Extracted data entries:
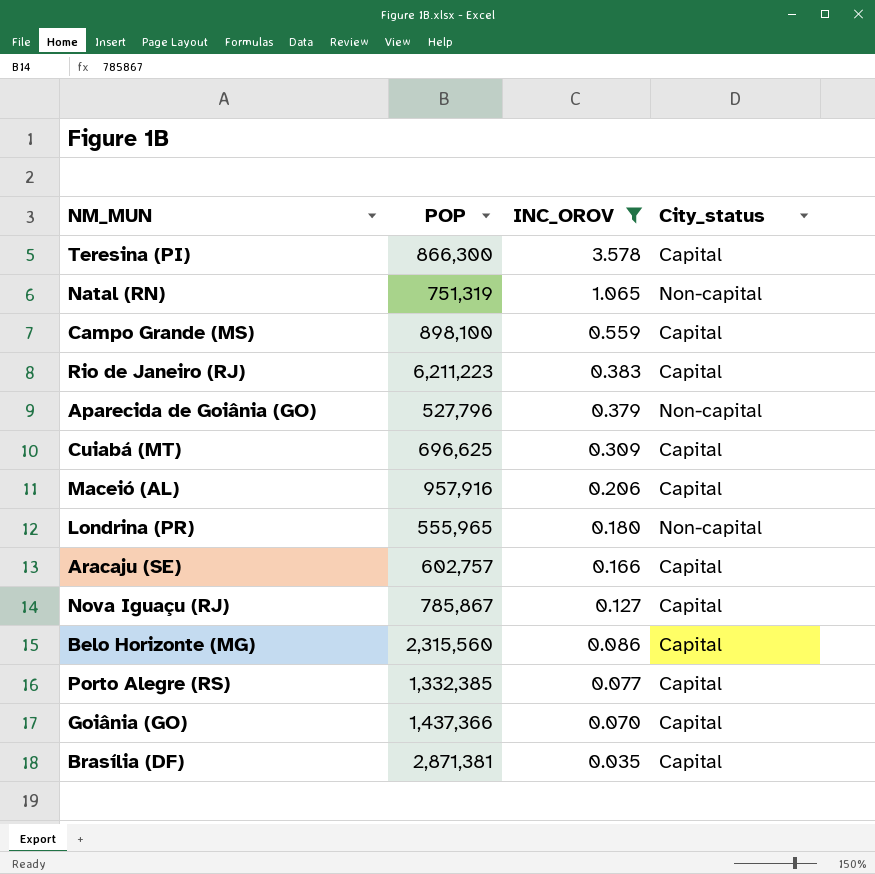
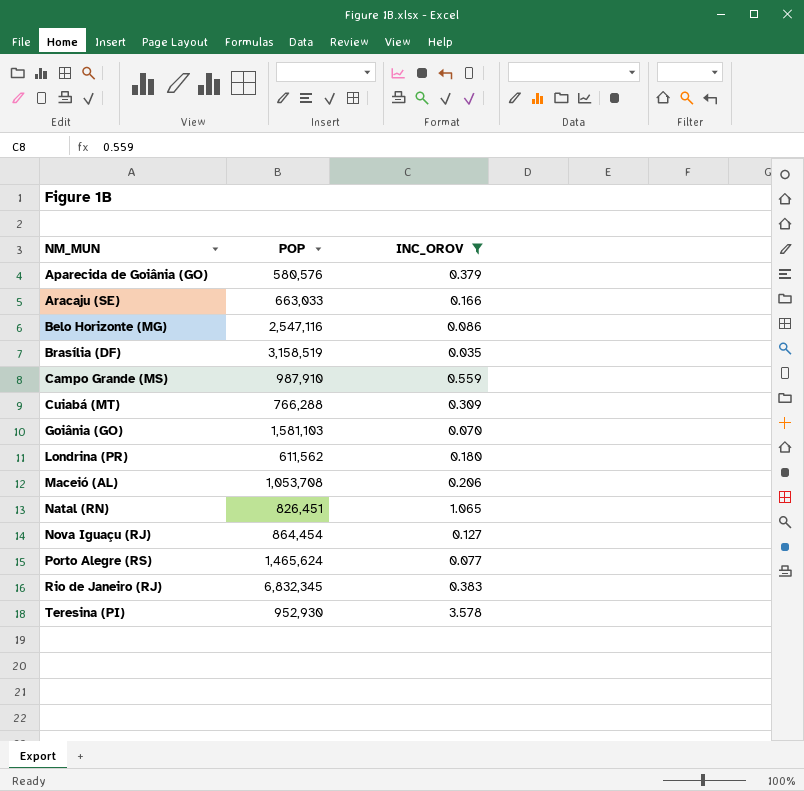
row order: INC_OROV descending -> NM_MUN ascending
column City_status | position: 4 -> none
Aparecida de Goiânia (GO) | POP: 527,796 -> 580,576
Aracaju (SE) | POP: 602,757 -> 663,033
Belo Horizonte (MG) | POP: 2,315,560 -> 2,547,116
Brasília (DF) | POP: 2,871,381 -> 3,158,519
Campo Grande (MS) | POP: 898,100 -> 987,910
Cuiabá (MT) | POP: 696,625 -> 766,288
Goiânia (GO) | POP: 1,437,366 -> 1,581,103
Londrina (PR) | POP: 555,965 -> 611,562
Maceió (AL) | POP: 957,916 -> 1,053,708
Natal (RN) | POP: 751,319 -> 826,451
Nova Iguaçu (RJ) | POP: 785,867 -> 864,454
Porto Alegre (RS) | POP: 1,332,385 -> 1,465,624
Rio de Janeiro (RJ) | POP: 6,211,223 -> 6,832,345
Teresina (PI) | POP: 866,300 -> 952,930

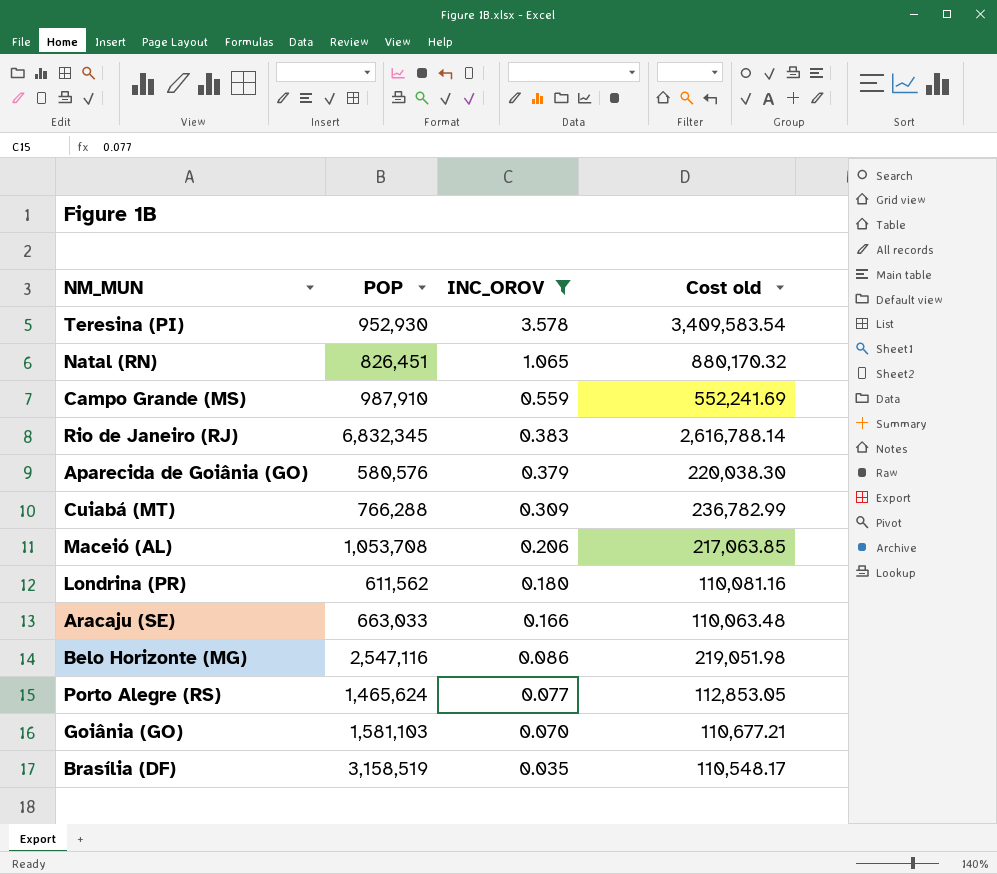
row order: NM_MUN ascending -> INC_OROV descending
column Cost old | formula: none -> [POP] * [INC_OROV]
row Nova Iguaçu (RJ): 864,454 | 0.127 -> none

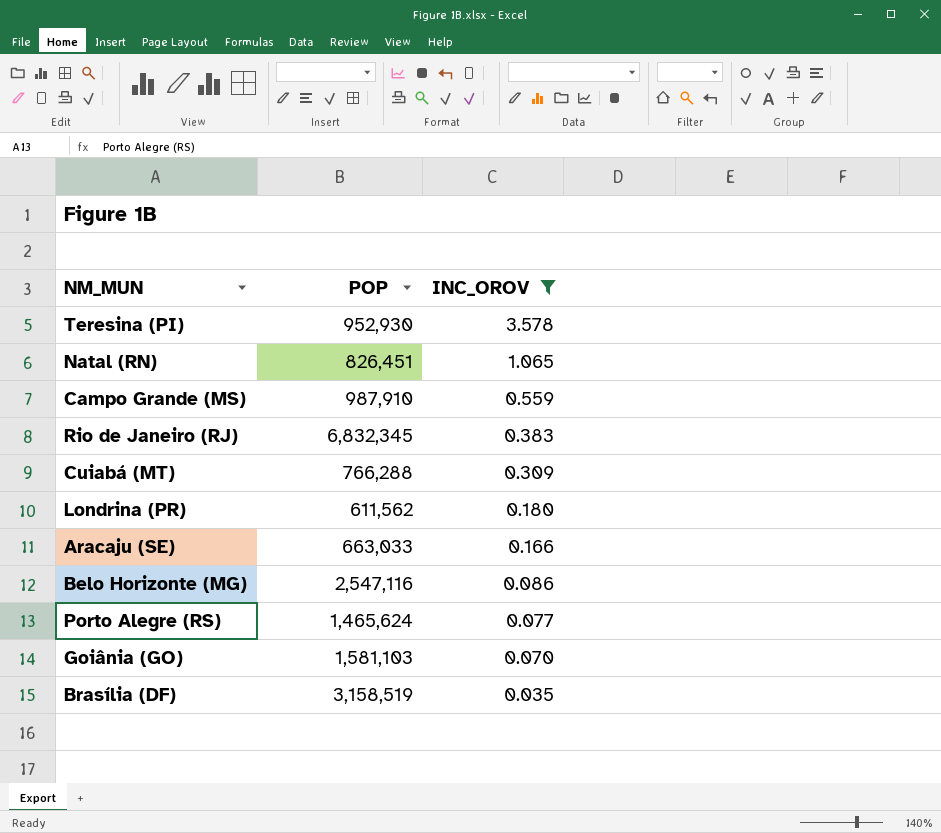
column Cost old | formula: [POP] * [INC_OROV] -> none
row Aparecida de Goiânia (GO): 580,576 | 0.379 | 220,038.30 -> none
row Maceió (AL): 1,053,708 | 0.206 | 217,063.85 -> none

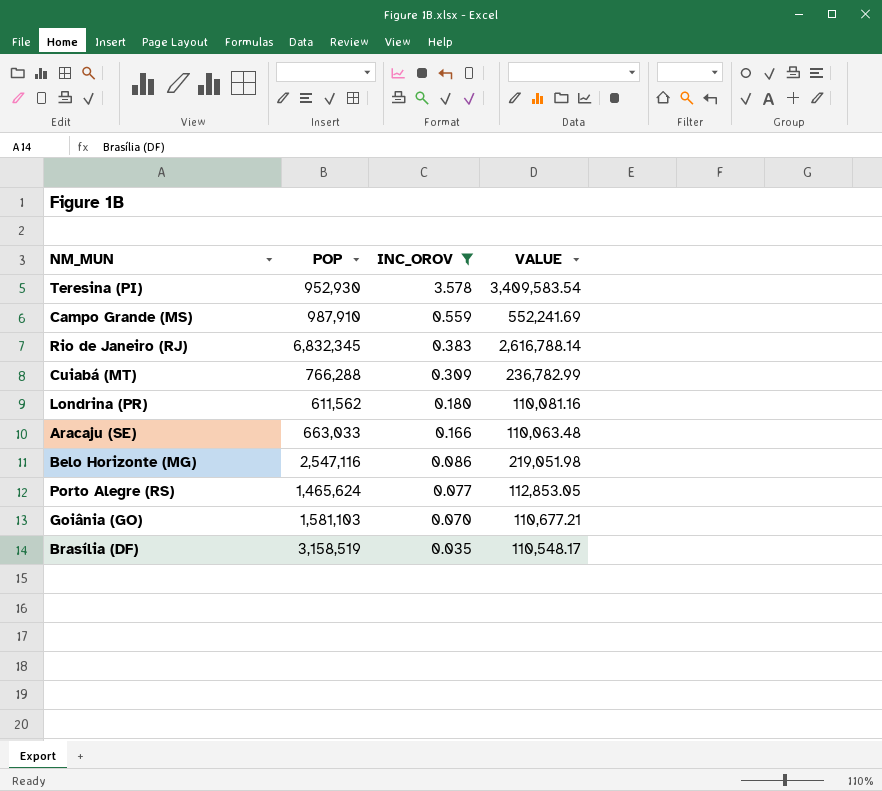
column VALUE | formula: none -> [POP] * [INC_OROV]
row Natal (RN): 826,451 | 1.065 -> none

Exercise aim:
Your task is to repeat the records exactly. Images do not belong in the copy.

Answer:
row order: INC_OROV descending -> NM_MUN ascending
column City_status | position: 4 -> none
Aparecida de Goiânia (GO) | POP: 527,796 -> 580,576
Aracaju (SE) | POP: 602,757 -> 663,033
Belo Horizonte (MG) | POP: 2,315,560 -> 2,547,116
Brasília (DF) | POP: 2,871,381 -> 3,158,519
Campo Grande (MS) | POP: 898,100 -> 987,910
Cuiabá (MT) | POP: 696,625 -> 766,288
Goiânia (GO) | POP: 1,437,366 -> 1,581,103
Londrina (PR) | POP: 555,965 -> 611,562
Maceió (AL) | POP: 957,916 -> 1,053,708
Natal (RN) | POP: 751,319 -> 826,451
Nova Iguaçu (RJ) | POP: 785,867 -> 864,454
Porto Alegre (RS) | POP: 1,332,385 -> 1,465,624
Rio de Janeiro (RJ) | POP: 6,211,223 -> 6,832,345
Teresina (PI) | POP: 866,300 -> 952,930

row order: NM_MUN ascending -> INC_OROV descending
column Cost old | formula: none -> [POP] * [INC_OROV]
row Nova Iguaçu (RJ): 864,454 | 0.127 -> none

column Cost old | formula: [POP] * [INC_OROV] -> none
row Aparecida de Goiânia (GO): 580,576 | 0.379 | 220,038.30 -> none
row Maceió (AL): 1,053,708 | 0.206 | 217,063.85 -> none

column VALUE | formula: none -> [POP] * [INC_OROV]
row Natal (RN): 826,451 | 1.065 -> none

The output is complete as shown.